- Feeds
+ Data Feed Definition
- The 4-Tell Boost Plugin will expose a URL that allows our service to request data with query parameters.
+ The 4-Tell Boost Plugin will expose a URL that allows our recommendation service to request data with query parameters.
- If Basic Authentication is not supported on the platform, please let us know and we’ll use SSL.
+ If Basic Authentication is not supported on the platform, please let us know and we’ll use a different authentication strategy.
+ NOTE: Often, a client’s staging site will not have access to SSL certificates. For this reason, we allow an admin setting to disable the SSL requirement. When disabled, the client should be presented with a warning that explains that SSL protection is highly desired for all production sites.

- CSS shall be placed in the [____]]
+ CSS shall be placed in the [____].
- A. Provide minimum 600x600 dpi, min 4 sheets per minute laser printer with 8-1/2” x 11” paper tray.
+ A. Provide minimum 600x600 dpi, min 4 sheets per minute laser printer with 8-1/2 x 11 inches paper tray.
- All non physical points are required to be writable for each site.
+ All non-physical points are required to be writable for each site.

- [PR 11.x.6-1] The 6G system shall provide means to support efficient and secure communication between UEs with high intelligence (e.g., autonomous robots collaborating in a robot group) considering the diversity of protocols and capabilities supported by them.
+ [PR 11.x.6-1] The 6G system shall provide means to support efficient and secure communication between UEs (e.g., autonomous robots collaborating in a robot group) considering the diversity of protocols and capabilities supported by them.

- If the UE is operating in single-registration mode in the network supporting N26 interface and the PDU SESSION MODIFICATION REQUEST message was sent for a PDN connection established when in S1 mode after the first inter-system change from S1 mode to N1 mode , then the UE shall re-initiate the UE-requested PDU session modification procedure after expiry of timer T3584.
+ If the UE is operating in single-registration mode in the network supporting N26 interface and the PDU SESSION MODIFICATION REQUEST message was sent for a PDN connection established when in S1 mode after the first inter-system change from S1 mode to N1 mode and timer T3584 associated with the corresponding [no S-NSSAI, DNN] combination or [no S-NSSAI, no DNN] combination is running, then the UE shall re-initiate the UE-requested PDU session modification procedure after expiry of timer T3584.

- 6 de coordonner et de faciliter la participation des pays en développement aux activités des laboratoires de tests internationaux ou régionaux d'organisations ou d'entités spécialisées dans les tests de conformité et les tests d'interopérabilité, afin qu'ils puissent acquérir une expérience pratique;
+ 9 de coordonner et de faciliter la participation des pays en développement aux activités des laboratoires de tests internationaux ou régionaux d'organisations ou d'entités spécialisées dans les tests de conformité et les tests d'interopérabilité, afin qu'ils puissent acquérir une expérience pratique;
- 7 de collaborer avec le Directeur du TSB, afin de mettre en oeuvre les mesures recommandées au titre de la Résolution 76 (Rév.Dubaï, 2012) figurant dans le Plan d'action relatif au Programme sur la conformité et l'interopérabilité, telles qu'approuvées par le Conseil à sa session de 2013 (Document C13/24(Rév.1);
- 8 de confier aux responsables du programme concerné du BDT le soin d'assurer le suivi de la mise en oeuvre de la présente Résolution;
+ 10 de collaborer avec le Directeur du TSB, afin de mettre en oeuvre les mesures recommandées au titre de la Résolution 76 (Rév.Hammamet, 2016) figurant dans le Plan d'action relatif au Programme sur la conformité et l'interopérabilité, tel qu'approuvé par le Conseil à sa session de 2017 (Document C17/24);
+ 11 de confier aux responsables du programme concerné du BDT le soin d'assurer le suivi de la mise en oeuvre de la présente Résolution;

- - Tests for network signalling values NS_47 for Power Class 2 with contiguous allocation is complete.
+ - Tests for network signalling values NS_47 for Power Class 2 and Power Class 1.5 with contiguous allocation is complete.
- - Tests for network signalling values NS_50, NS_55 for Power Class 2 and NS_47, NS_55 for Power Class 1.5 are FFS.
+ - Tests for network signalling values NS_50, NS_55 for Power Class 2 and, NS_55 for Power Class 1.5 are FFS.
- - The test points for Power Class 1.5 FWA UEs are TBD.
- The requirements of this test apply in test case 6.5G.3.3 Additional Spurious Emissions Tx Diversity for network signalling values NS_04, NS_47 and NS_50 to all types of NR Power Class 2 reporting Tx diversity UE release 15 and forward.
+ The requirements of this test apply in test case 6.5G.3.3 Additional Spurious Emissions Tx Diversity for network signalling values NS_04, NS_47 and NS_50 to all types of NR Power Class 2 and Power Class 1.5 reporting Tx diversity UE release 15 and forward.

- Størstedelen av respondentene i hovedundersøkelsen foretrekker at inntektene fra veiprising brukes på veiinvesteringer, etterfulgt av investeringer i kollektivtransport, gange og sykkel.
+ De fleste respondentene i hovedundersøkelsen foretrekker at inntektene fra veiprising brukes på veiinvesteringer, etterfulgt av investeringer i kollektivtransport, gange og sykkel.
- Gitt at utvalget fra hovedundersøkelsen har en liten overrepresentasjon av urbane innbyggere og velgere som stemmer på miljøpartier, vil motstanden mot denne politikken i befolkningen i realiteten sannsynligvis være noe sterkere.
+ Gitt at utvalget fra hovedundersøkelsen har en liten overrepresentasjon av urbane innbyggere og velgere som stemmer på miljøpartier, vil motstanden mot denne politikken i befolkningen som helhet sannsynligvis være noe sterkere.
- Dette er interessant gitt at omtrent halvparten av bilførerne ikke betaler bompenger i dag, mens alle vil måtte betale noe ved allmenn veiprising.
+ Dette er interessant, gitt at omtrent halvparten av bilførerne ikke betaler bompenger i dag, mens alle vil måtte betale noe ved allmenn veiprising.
• • • • • • •
:: Work item ::
Could you output the records in full, exactly as written?

:: Reply to the task ::
- Feeds
+ Data Feed Definition
- The 4-Tell Boost Plugin will expose a URL that allows our service to request data with query parameters.
+ The 4-Tell Boost Plugin will expose a URL that allows our recommendation service to request data with query parameters.
- If Basic Authentication is not supported on the platform, please let us know and we’ll use SSL.
+ If Basic Authentication is not supported on the platform, please let us know and we’ll use a different authentication strategy.
+ NOTE: Often, a client’s staging site will not have access to SSL certificates. For this reason, we allow an admin setting to disable the SSL requirement. When disabled, the client should be presented with a warning that explains that SSL protection is highly desired for all production sites.

- CSS shall be placed in the [____]]
+ CSS shall be placed in the [____].
- A. Provide minimum 600x600 dpi, min 4 sheets per minute laser printer with 8-1/2” x 11” paper tray.
+ A. Provide minimum 600x600 dpi, min 4 sheets per minute laser printer with 8-1/2 x 11 inches paper tray.
- All non physical points are required to be writable for each site.
+ All non-physical points are required to be writable for each site.

- [PR 11.x.6-1] The 6G system shall provide means to support efficient and secure communication between UEs with high intelligence (e.g., autonomous robots collaborating in a robot group) considering the diversity of protocols and capabilities supported by them.
+ [PR 11.x.6-1] The 6G system shall provide means to support efficient and secure communication between UEs (e.g., autonomous robots collaborating in a robot group) considering the diversity of protocols and capabilities supported by them.

- If the UE is operating in single-registration mode in the network supporting N26 interface and the PDU SESSION MODIFICATION REQUEST message was sent for a PDN connection established when in S1 mode after the first inter-system change from S1 mode to N1 mode , then the UE shall re-initiate the UE-requested PDU session modification procedure after expiry of timer T3584.
+ If the UE is operating in single-registration mode in the network supporting N26 interface and the PDU SESSION MODIFICATION REQUEST message was sent for a PDN connection established when in S1 mode after the first inter-system change from S1 mode to N1 mode and timer T3584 associated with the corresponding [no S-NSSAI, DNN] combination or [no S-NSSAI, no DNN] combination is running, then the UE shall re-initiate the UE-requested PDU session modification procedure after expiry of timer T3584.

- 6 de coordonner et de faciliter la participation des pays en développement aux activités des laboratoires de tests internationaux ou régionaux d'organisations ou d'entités spécialisées dans les tests de conformité et les tests d'interopérabilité, afin qu'ils puissent acquérir une expérience pratique;
+ 9 de coordonner et de faciliter la participation des pays en développement aux activités des laboratoires de tests internationaux ou régionaux d'organisations ou d'entités spécialisées dans les tests de conformité et les tests d'interopérabilité, afin qu'ils puissent acquérir une expérience pratique;
- 7 de collaborer avec le Directeur du TSB, afin de mettre en oeuvre les mesures recommandées au titre de la Résolution 76 (Rév.Dubaï, 2012) figurant dans le Plan d'action relatif au Programme sur la conformité et l'interopérabilité, telles qu'approuvées par le Conseil à sa session de 2013 (Document C13/24(Rév.1);
- 8 de confier aux responsables du programme concerné du BDT le soin d'assurer le suivi de la mise en oeuvre de la présente Résolution;
+ 10 de collaborer avec le Directeur du TSB, afin de mettre en oeuvre les mesures recommandées au titre de la Résolution 76 (Rév.Hammamet, 2016) figurant dans le Plan d'action relatif au Programme sur la conformité et l'interopérabilité, tel qu'approuvé par le Conseil à sa session de 2017 (Document C17/24);
+ 11 de confier aux responsables du programme concerné du BDT le soin d'assurer le suivi de la mise en oeuvre de la présente Résolution;

- - Tests for network signalling values NS_47 for Power Class 2 with contiguous allocation is complete.
+ - Tests for network signalling values NS_47 for Power Class 2 and Power Class 1.5 with contiguous allocation is complete.
- - Tests for network signalling values NS_50, NS_55 for Power Class 2 and NS_47, NS_55 for Power Class 1.5 are FFS.
+ - Tests for network signalling values NS_50, NS_55 for Power Class 2 and, NS_55 for Power Class 1.5 are FFS.
- - The test points for Power Class 1.5 FWA UEs are TBD.
- The requirements of this test apply in test case 6.5G.3.3 Additional Spurious Emissions Tx Diversity for network signalling values NS_04, NS_47 and NS_50 to all types of NR Power Class 2 reporting Tx diversity UE release 15 and forward.
+ The requirements of this test apply in test case 6.5G.3.3 Additional Spurious Emissions Tx Diversity for network signalling values NS_04, NS_47 and NS_50 to all types of NR Power Class 2 and Power Class 1.5 reporting Tx diversity UE release 15 and forward.

- Størstedelen av respondentene i hovedundersøkelsen foretrekker at inntektene fra veiprising brukes på veiinvesteringer, etterfulgt av investeringer i kollektivtransport, gange og sykkel.
+ De fleste respondentene i hovedundersøkelsen foretrekker at inntektene fra veiprising brukes på veiinvesteringer, etterfulgt av investeringer i kollektivtransport, gange og sykkel.
- Gitt at utvalget fra hovedundersøkelsen har en liten overrepresentasjon av urbane innbyggere og velgere som stemmer på miljøpartier, vil motstanden mot denne politikken i befolkningen i realiteten sannsynligvis være noe sterkere.
+ Gitt at utvalget fra hovedundersøkelsen har en liten overrepresentasjon av urbane innbyggere og velgere som stemmer på miljøpartier, vil motstanden mot denne politikken i befolkningen som helhet sannsynligvis være noe sterkere.
- Dette er interessant gitt at omtrent halvparten av bilførerne ikke betaler bompenger i dag, mens alle vil måtte betale noe ved allmenn veiprising.
+ Dette er interessant, gitt at omtrent halvparten av bilførerne ikke betaler bompenger i dag, mens alle vil måtte betale noe ved allmenn veiprising.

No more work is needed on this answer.